BOF to take action on Nushagak-Mulchatna river Chinooks

An amended plan for management of Chinook salmon in the Nushagak-Mulchatna rivers of Southwest Alaska will be up for action when the Alaska Board of Fisheries meets at the Egan Civic & Convention Center in Anchorage on March 10-14.

The huge 2022 harvest of Bristol Bay sockeye salmon notwithstanding, statewide declines of wild salmon, including kings, in most areas of the state, are well known and prompting increasing concern.

Chinook salmon in the waters of the Nushagak-Mulchatna rivers are a stock of concern.

Revised Proposal 11, on the board’s agenda for this meeting, identifies seven specific management objectives, beginning with providing consistent sport fishing opportunity within and among seasons, including a level of in river abundance as a given year’s run timing allows, and a predictably open season.

The proposal would provide a directed commercial king salmon fishery when surplus is available and provide for an uninterrupted commercial sockeye salmon fishery with minimal disruptions.

The proposal would further provide reasonable opportunity for subsistence harvest of king salmon, with the subsistence fishery the last fishery to be closed, achieve escapement goals for all species in the district, and maintain a representation of age classes in the escapement similar to the run.


The proposal also calls for managing large sockeye runs so that escapements fall in the upper portion of the escapement goal range, which would reduce incidental catch, and for using a Nushagak District test fishery to assess relative abundance of sockeye and king salmon with a new provision. That is from June 1 through June 30 that Alaska Department of Fish and Game would conduct a drift gillnet test fishery to assess the abundance of sockeye and king salmon prior to opening by emergency order a fishing period directed at sockeye salmon.

Also included in the proposal is a plan to consider a directed commercial Chinook fishery if the total in-river king salmon return to the Nushagak River is projected to exceed 95,000 fish.

In his testimony to the board provided in advance of the statewide finfish meeting, Andy Wink, executive director of the Bristol Bay Regional Seafood Development Association (BBRSDA), said that Chinook salmon are not being reliably counted and there is not sufficient information to make reasonable decisions. In fact, commercial Chinook harvests are already down 82%, and it is unknown whether sockeye abundance affects Chinook productivity, he noted.

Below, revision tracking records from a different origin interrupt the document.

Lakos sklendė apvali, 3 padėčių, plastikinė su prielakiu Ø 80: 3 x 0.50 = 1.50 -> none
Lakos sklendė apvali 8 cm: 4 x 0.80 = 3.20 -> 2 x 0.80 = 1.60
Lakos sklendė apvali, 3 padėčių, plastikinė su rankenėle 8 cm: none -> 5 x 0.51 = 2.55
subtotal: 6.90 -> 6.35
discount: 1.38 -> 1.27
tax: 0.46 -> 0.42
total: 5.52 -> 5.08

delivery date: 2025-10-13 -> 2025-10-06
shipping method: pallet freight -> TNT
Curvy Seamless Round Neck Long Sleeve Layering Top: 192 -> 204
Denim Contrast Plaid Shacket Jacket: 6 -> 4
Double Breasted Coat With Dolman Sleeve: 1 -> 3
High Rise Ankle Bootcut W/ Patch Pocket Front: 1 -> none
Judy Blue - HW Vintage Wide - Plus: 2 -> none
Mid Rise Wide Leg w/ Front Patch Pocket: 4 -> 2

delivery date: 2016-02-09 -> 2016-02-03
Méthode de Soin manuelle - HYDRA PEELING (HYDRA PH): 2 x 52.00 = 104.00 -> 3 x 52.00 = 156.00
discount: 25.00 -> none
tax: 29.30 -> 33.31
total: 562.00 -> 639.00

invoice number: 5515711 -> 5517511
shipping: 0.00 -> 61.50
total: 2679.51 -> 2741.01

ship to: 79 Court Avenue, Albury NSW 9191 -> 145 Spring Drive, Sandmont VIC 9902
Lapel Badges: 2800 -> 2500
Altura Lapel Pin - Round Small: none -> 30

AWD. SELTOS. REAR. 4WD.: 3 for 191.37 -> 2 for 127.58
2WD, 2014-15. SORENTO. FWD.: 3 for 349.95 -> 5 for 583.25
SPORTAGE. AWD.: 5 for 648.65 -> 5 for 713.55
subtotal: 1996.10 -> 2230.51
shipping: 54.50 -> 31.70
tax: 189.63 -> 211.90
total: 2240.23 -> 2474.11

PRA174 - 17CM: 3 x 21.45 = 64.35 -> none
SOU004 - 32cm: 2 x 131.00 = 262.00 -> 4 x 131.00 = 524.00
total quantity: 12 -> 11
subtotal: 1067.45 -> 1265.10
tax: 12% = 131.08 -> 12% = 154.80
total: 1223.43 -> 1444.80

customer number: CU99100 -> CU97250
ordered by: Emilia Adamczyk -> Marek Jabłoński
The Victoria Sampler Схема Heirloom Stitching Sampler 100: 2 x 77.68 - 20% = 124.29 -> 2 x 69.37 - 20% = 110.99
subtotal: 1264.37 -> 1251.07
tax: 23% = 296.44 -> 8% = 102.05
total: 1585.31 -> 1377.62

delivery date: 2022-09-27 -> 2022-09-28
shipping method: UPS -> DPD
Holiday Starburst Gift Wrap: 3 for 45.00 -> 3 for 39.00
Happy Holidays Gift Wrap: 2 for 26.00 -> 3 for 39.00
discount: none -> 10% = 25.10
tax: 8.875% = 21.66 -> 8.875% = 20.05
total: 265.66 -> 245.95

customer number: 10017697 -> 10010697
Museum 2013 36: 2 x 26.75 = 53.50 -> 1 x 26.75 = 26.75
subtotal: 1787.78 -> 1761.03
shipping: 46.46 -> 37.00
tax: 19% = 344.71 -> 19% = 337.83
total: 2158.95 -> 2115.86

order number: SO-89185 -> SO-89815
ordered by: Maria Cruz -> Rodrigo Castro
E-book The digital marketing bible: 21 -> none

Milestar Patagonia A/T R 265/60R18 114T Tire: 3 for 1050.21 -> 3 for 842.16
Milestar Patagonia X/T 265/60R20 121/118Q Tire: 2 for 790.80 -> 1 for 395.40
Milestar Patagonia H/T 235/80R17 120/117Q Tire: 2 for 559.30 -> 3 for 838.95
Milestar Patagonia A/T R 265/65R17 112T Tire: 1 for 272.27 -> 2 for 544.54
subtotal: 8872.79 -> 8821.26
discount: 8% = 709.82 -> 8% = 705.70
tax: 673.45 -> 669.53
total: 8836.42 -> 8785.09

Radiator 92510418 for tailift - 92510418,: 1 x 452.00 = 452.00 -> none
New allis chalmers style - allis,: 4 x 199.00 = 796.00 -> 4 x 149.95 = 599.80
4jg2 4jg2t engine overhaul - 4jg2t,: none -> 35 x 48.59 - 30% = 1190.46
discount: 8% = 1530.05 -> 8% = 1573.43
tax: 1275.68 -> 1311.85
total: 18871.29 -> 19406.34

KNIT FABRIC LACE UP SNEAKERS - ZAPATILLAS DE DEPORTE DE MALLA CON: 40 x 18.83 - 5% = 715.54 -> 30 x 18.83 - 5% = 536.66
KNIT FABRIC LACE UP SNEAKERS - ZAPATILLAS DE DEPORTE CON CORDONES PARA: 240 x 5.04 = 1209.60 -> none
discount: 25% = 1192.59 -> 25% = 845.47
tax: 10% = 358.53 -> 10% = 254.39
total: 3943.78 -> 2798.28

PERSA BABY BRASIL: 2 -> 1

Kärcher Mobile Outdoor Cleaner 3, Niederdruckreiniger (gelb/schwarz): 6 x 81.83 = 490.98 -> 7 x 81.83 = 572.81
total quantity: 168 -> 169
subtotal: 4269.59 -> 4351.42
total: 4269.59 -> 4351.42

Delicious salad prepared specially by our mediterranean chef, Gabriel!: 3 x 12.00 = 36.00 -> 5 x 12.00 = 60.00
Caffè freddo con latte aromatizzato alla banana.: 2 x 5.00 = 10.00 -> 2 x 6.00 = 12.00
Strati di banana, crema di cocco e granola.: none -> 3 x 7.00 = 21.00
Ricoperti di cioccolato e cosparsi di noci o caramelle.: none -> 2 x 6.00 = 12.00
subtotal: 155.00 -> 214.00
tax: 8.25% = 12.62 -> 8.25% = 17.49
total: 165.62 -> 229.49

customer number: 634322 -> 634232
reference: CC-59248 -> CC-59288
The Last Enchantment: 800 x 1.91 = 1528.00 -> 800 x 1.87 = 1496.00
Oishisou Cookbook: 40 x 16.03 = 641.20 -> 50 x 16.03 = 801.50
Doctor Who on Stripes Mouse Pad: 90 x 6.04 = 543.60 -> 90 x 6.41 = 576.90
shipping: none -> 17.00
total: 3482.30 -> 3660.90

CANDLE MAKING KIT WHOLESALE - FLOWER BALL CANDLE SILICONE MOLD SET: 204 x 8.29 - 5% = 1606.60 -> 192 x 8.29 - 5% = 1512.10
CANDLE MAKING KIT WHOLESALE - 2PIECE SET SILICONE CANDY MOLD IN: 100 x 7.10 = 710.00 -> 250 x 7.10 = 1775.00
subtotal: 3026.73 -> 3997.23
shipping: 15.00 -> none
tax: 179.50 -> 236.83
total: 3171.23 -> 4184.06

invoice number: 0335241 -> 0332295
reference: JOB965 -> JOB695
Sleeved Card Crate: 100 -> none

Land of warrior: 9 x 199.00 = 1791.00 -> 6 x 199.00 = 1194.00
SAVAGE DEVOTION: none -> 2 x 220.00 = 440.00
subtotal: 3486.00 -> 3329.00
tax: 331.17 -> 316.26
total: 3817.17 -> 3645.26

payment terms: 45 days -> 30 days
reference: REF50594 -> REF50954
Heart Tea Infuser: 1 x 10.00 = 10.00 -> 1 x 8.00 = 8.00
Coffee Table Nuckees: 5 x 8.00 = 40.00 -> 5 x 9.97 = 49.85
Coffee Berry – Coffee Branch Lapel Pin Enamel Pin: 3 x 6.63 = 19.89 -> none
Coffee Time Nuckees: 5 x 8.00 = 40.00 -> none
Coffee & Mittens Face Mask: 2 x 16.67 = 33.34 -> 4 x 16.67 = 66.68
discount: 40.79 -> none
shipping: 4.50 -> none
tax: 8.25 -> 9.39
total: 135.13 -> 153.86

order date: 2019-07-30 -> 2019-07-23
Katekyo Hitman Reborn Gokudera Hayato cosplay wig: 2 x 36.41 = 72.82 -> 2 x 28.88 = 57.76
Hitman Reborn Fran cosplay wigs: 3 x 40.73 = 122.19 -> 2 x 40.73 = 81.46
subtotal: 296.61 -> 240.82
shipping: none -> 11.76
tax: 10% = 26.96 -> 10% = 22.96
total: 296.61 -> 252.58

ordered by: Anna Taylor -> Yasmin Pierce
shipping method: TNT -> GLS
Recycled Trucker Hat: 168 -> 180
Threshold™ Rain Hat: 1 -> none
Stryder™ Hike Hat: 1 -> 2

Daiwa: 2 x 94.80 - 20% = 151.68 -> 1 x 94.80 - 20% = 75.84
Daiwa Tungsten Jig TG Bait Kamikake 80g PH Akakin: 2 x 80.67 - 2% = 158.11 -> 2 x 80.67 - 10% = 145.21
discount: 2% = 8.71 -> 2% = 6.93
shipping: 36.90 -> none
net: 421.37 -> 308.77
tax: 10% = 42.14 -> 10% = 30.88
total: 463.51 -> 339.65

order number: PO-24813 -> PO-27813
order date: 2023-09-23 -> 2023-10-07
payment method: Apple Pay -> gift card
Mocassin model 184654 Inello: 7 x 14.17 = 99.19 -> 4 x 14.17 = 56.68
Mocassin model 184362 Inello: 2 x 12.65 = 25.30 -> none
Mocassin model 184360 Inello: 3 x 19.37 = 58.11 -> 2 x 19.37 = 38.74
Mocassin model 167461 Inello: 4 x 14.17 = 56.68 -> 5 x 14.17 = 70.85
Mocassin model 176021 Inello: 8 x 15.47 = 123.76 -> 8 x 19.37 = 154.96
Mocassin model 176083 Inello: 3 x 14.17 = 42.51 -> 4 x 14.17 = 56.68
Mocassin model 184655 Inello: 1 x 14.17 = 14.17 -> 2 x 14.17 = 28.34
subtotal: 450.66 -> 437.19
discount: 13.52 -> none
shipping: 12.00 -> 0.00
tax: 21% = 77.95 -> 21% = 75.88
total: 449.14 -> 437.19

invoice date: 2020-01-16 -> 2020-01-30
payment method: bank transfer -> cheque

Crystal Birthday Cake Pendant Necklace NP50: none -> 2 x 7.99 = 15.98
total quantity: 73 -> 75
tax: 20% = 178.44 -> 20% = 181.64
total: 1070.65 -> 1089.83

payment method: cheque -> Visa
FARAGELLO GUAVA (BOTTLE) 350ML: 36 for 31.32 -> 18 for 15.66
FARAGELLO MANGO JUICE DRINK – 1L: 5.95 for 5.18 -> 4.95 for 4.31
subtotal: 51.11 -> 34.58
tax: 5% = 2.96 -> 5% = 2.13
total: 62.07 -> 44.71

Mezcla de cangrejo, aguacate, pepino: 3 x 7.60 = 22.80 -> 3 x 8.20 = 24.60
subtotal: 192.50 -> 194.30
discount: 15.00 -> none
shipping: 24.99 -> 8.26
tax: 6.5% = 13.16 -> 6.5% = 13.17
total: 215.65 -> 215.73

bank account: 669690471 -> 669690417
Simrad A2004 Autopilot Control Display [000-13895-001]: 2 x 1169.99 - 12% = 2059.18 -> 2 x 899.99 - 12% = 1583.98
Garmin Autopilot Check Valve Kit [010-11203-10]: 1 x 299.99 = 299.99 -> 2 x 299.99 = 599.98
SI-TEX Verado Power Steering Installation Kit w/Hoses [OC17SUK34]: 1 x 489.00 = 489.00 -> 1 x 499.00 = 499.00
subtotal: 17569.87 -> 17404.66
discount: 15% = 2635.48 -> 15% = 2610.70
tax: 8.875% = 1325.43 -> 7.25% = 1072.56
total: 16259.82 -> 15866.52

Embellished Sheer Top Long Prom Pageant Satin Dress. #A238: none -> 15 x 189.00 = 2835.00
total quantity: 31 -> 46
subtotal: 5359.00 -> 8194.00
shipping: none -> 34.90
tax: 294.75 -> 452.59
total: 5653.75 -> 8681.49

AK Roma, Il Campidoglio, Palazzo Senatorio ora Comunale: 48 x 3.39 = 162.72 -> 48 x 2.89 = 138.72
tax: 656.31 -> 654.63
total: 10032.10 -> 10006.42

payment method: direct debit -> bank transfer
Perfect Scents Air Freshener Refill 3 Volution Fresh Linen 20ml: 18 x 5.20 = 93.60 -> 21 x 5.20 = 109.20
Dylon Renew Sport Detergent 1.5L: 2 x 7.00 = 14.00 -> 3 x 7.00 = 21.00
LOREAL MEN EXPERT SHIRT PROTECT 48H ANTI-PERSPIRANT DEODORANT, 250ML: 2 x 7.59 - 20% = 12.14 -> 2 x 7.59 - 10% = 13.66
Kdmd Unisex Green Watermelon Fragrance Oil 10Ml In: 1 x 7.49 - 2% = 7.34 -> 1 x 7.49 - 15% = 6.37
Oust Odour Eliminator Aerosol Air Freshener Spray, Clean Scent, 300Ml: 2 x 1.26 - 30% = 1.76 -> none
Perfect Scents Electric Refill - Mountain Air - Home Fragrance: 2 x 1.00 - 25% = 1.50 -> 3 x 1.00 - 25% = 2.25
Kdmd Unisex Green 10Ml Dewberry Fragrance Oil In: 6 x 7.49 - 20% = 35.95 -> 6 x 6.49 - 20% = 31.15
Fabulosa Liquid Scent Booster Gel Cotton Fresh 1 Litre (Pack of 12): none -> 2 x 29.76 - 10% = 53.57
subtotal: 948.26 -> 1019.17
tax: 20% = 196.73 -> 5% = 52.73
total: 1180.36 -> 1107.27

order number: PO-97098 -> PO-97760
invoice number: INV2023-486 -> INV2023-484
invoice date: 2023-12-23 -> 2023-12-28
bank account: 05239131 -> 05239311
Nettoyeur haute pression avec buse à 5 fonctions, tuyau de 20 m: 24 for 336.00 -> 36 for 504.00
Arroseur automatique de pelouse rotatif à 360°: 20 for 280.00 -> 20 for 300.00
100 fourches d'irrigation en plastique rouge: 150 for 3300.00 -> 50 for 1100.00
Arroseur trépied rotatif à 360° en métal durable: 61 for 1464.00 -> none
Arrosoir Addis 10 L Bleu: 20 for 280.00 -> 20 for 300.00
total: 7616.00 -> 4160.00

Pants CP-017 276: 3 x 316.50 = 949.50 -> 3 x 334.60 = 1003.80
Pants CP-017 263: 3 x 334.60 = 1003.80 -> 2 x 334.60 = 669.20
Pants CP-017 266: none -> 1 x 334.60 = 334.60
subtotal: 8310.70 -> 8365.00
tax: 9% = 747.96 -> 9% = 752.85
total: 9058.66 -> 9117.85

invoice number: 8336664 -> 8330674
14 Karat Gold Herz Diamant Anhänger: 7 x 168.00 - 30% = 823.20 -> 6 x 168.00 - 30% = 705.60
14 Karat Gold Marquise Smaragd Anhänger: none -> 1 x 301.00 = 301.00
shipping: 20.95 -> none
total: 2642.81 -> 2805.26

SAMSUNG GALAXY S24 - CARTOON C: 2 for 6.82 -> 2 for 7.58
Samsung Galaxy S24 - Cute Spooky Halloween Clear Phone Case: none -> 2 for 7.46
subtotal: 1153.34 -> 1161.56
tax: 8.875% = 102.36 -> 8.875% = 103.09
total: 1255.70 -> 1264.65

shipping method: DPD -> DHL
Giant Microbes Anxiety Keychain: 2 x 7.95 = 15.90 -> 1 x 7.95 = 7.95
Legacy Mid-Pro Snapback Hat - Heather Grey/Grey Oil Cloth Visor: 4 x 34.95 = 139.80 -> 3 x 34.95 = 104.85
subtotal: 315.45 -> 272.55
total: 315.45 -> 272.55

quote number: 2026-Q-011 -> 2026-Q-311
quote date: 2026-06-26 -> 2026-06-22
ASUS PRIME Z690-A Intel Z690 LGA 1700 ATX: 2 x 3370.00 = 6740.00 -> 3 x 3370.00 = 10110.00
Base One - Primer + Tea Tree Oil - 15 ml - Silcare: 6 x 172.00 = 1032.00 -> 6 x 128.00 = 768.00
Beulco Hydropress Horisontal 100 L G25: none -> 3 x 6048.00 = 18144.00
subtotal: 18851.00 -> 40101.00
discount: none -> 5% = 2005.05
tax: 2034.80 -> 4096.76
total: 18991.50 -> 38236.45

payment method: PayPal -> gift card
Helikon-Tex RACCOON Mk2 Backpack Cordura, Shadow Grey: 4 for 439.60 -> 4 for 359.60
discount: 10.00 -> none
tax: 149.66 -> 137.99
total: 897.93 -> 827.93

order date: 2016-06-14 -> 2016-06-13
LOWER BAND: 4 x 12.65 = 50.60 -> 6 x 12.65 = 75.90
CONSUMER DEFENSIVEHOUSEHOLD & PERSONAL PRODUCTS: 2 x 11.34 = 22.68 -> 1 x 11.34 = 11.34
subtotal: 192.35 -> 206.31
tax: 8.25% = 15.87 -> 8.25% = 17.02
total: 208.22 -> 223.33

Wink also pointed out that there are more compelling causes for poor Chinook productivity than fishermen intercepts, and that the economic cost of sockeye over-escapement is enormous. He cited a University of Washington study that estimates killer whales consumed well over 20 million pounds of Chinook salmon in 2010 along the coasts of Alaska, Canada and the Pacific Northwest every year, more than three times the number of salmon currently harvested by humans.

Wink also noted that Area M fishermen in the area of the Alaska Peninsula harvested far more king salmon than normal in 2015 and have continued to harvest more than Chinook, compared to the years Wink’s testimony contends that the Alaska Board of Fisheries’ current plan of action appears unsupported by science or the board’s statutory goals.

“Additionally, the current plan completely ignores the fact that, in addition to conservation, the board should also focus on economic development and commercial utilization of the fishery resource,” Wink said.

The BBRSDA recommended that the board and ADF&G prioritize and improve scientific research and data collection before making significant changes to Nushagak salmon management regulations that affect both Chinook and sockeye salmon, and also improve subsistence harvest surveying. The BBRSDA also recommended exercising caution and precision involving changes to commercial fishery regulations that could result in significant foregone sockeye harvests, ideally continuing with most status quo sockeye regulations until better data/science can be provided to inform future decisions.